World-Weariness

This Summer’s Brick arrived recently.

New to me is Australian author, Robert Dessaix, with a noteworthy article about world-weariness and ageing. On arriving in Naples he writes:

Naples unsettled Stendhal too, it now occurred to me, yet you’d have thought his enthusiasm for travelling (in style, of course) was inexhaustible. He remarked in his Promenades dans Rome that by the time he got here, he wished he could have found the river Lethe, and drinking deeply, forgotten everything he’d seen in Italy and then start all over again. In other words, by the time he got here he knew Naples and Italy too well to fall again under their spell. More than that: he knew life too well. “Alas, in one respect,” he wrote, “all knowledge is like old age, whose worst symptom is the knowledge of life that prevents one from becoming passionate about anything, from behaving madly over nothing . . . Instead of admiring the ruins of the temple of Jupiter, as I did twenty-six years ago, my imagination is chained to all sorts of stupid things I’ve read about it.”

This ennui that casts a cloak over new experiences, particularly travel, is deepened by the consistency of global branding. Marks & Spencer in Reykjavik, Perrier from a corner shop in the Mull of Kintyre, iPods and Starbucks everywhere. It is impossible to re-discover the sensation of discovering Paris or Rome for the first time. It is why you can join expeditions to climb Mount Everest or to the Poles. It is hard to be amazed.

Dessaix goes on to say:

But I’d seen it all before. At a certain point in life, like Stendhal and Chateaubriand, one has. Everything feels repackaged. The crêpe and ice-cream wagons, the miniature train, the hoopla stall, the Africans selling belts and fake Louis Vuitton handbags – even the gangs of teenagers in T-shirts emblazoned with jaunty slogans in English I Love Beer, Fuck Work and so on) – I’d seen and heard and smelled it all before hundreds of times. It felt like the umpteenth performance of a circus act I’d thrilled to when I was five. Would nothing transformingly beautiful ever happen again?
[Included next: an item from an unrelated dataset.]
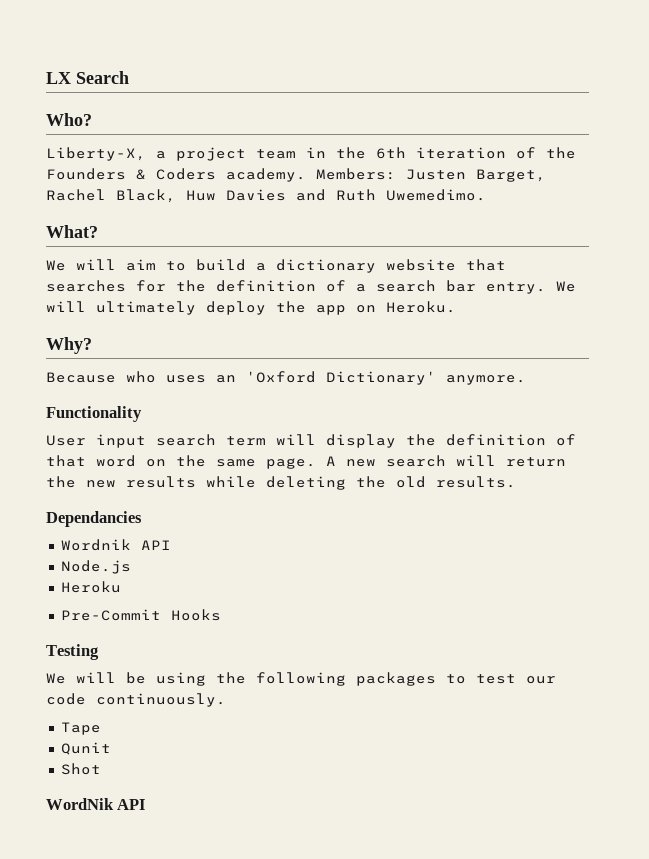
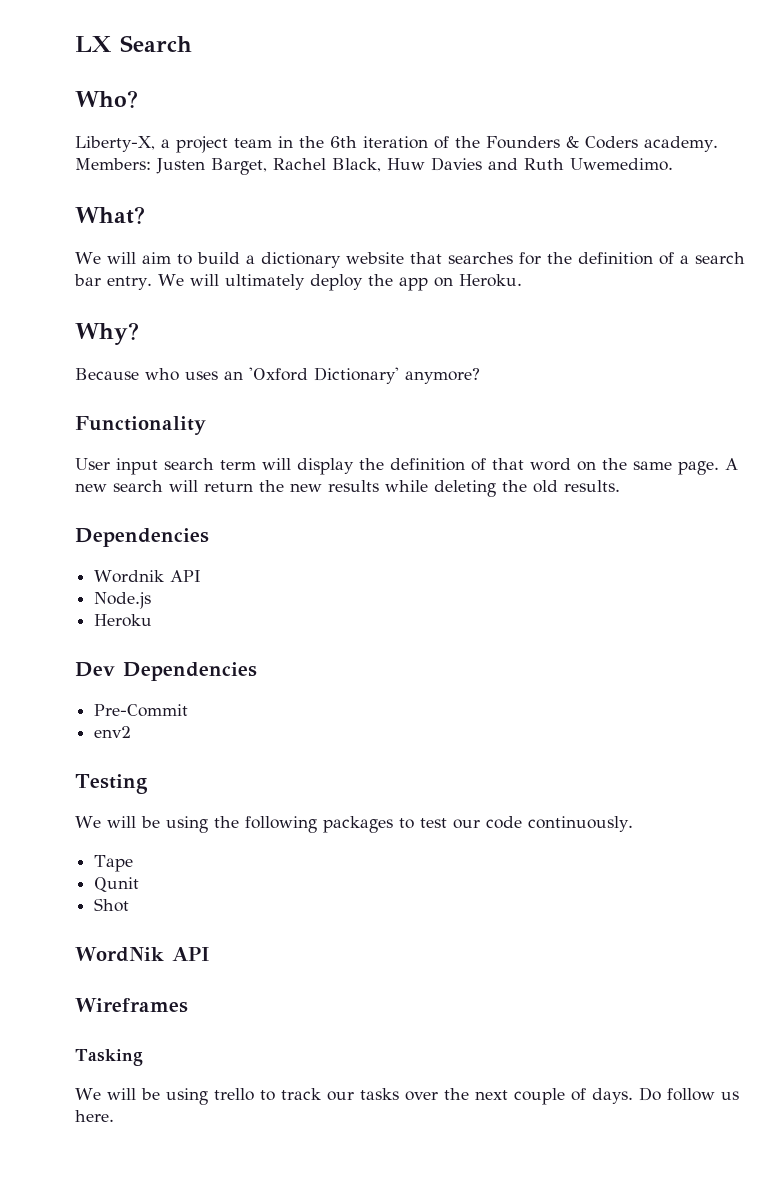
[446,375,526,385] anymore. -> [405,368,480,384] anymore?
[46,511,142,527] Dependancies -> [75,528,209,547] Dependencies
(121, 587) none -> [75,662,257,681] // Dev Dependencies
[170,609,221,621] Hooks -> [94,726,132,738] // env2
(146, 804) none -> [75,998,188,1013] [75,1049,143,1066] [75,1087,739,1105] [75,1110,114,1122] // Wireframes // Tasking // We will be using trello to track our tasks over the next couple of days. Do follow us here.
He finds an antidote in André Gide:

A thick life, that was Gide’s secret. It’s an odd word in English, but one he used over and over again. A good old age in his case, if his diaries are any guide, had something to do with an unfailing appetite for the tightly woven, for turning the basic melodies that shaped his mind from childhood into sonatas, concertos, symphonies, operas, ballets. This makes it sound as if he strove to turn the simple into the complex and grand, but that wasn’t what he did at all: it was a matter of playing with almost endless variations on fundamental themes by reading more widely, rereading with greater attention, staying curious, living fearlessly, and acquiring new passions.

Susan Sontag admired Gide’s diaries. Writing in her diaries at fifteen she states:

Immersing myself in Gide again—what clarity and precision! Truly it is the man himself who is incomparable—all his fiction seems insignificant, while [Mann’s] The Magic Mountain is a book for all of one’s life.

I know that! The Magic Mountain is the finest novel I’ve ever read. The sweetness of renewed and undiminishing acquaintance with this work, the peaceful and meditative pleasure I feel are unparalleled. Yet for sheer emotional impact, for a sense of physical pleasure, an awareness of quick breath and quickly wasted lives—hurrying, hurrying—for the knowledge of life—no, not that—for a knowledge of aliveness—I would choose [Romain Rolland’s] Jean-Christophe —But it should only be read once.